Several years on, the social media giant The Circle has acquired an online retail platform nicknamed “the jungle” from its spacefaring founder (the thinness of the disguise is a running joke) and rebranded itself as The Every. (The novel was finished, by the way, before Zuckerberg renamed Facebook’s parent company Meta.) True to its name, The Every seeks to permeate and control every nook and cranny of human existence — all for the greater good, of course.

Refuseniks who choose to live outside The Every are labelled “trogs”. Eggers is a proud trog and The Every is an unashamedly old-fashioned novel of ideas. It goes on for too long, as angry people often do, because Eggers has so much to get off his chest. Though ostensibly about the efforts of one employee to infiltrate and destroy the company, it is less a story than a series of conversations about increasingly berserk innovations.

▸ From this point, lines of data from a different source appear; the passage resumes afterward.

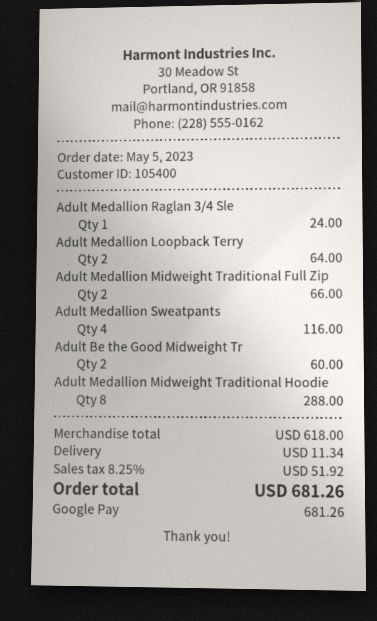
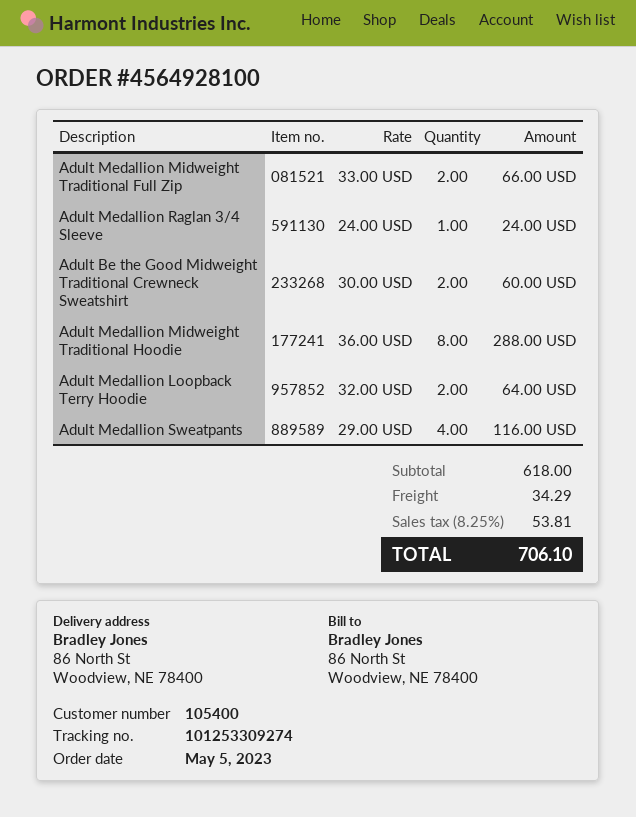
shipping: 11.34 -> 34.29
tax: 8.25% = 51.92 -> 8.25% = 53.81
total: 681.26 -> 706.10

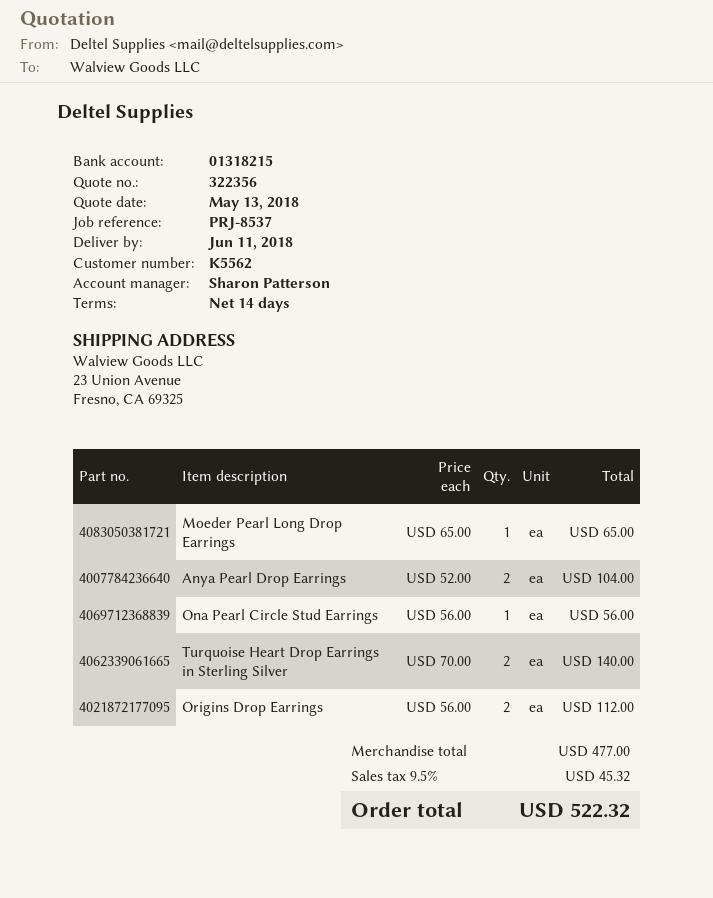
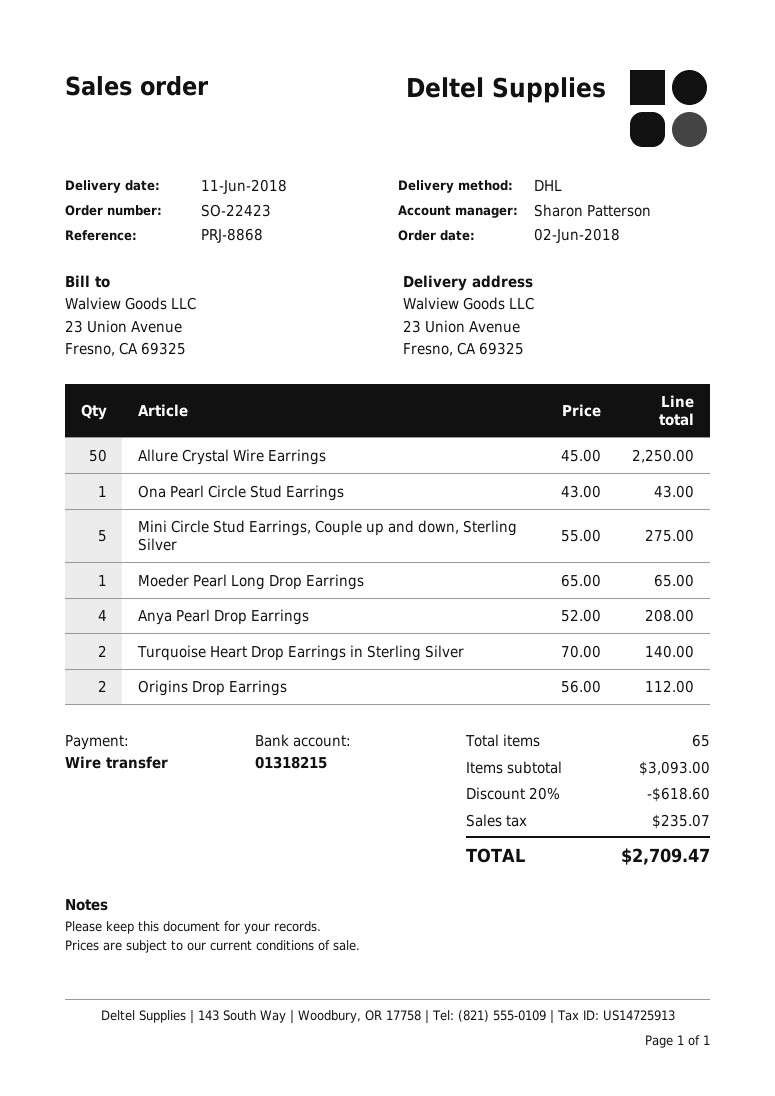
reference: PRJ-8537 -> PRJ-8868
Anya Pearl Drop Earrings: 2 x 52.00 = 104.00 -> 4 x 52.00 = 208.00
Ona Pearl Circle Stud Earrings: 1 x 56.00 = 56.00 -> 1 x 43.00 = 43.00
Allure Crystal Wire Earrings: none -> 50 x 45.00 = 2250.00
Mini Circle Stud Earrings, Couple up and down, Sterling Silver: none -> 5 x 55.00 = 275.00
subtotal: 477.00 -> 3093.00
discount: none -> 20% = 618.60
tax: 45.32 -> 235.07
total: 522.32 -> 2709.47

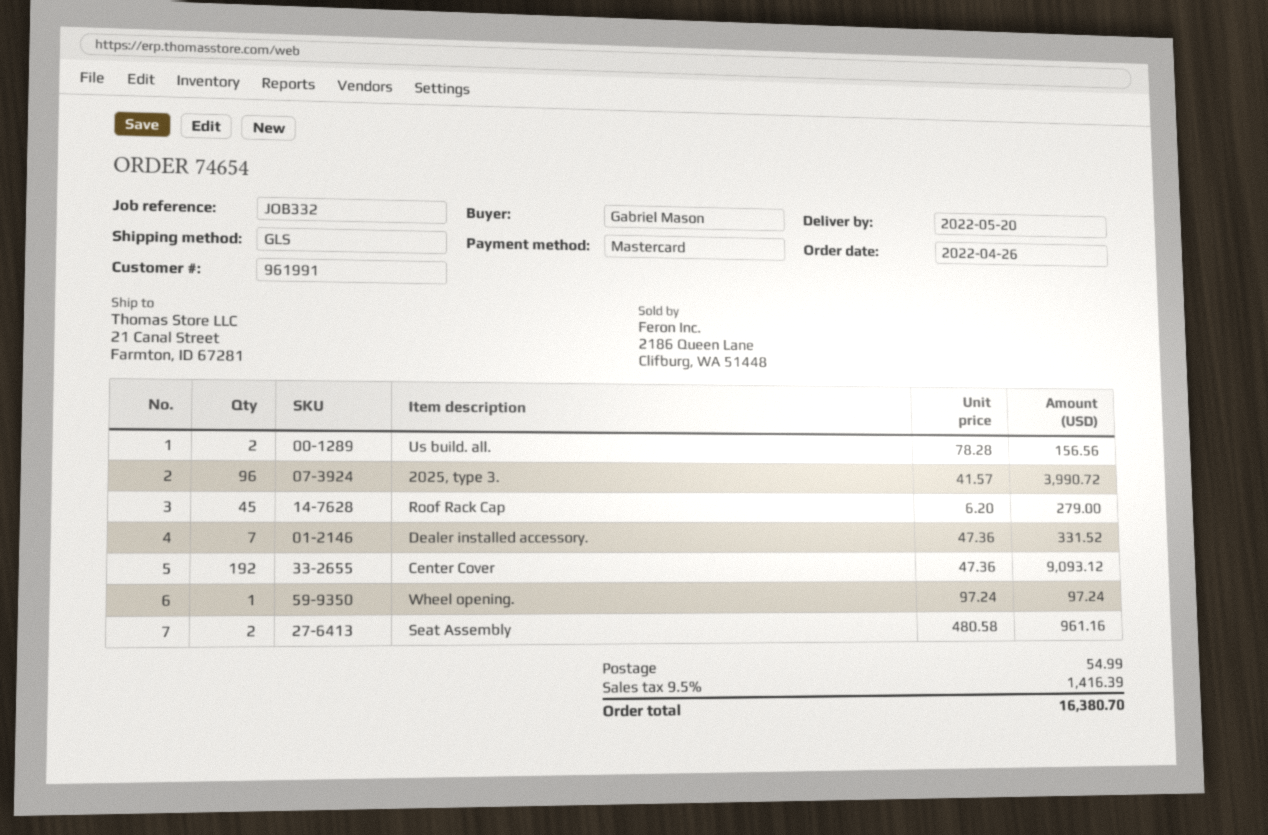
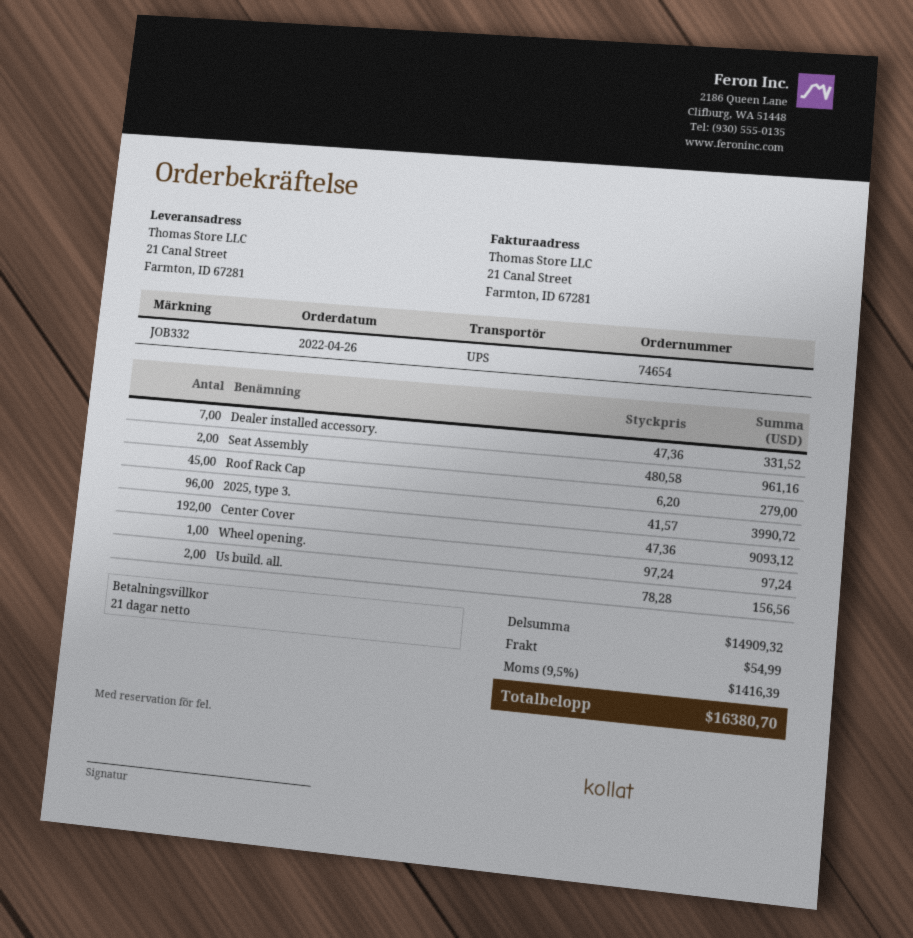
shipping method: GLS -> UPS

In a neat satirical twist, the company cloaks its unrelenting assault on personal privacy and freedom in the language of political correctness. It is obsessed with veganism and reducing carbon emissions to the point of demonising pets and bananas. Once something is deemed “problematic”, it is not long for this brave new world where totalitarianism wears a tight smile and shame is a weapon of mass destruction. As for politics, The Every runs the world’s dominant voting software (no account, no vote) and kills the presidential campaign of its leading opponent in just minutes. To The Every, democracy is a bug to be ironed out.

Likewise in the real world, if you really want to look at how the world works, you’re better off writing about a CEO than a president. As Boris Johnson’s hapless behaviour this week showed, a politician as smoothly machiavellian as Frank Underwood or his British predecessor Francis Urquhart would be no more plausible than one with X-ray vision. Perhaps, looking back, the panicky impotence of the characters in The Thick of It and Veep was a sign that political satire was running out of road. The day somebody writes a successful new satire on politics, politicians should welcome it with open arms. It will mean they matter again.


Dorian Lynskey is an author, journalist and UnHerd columnist.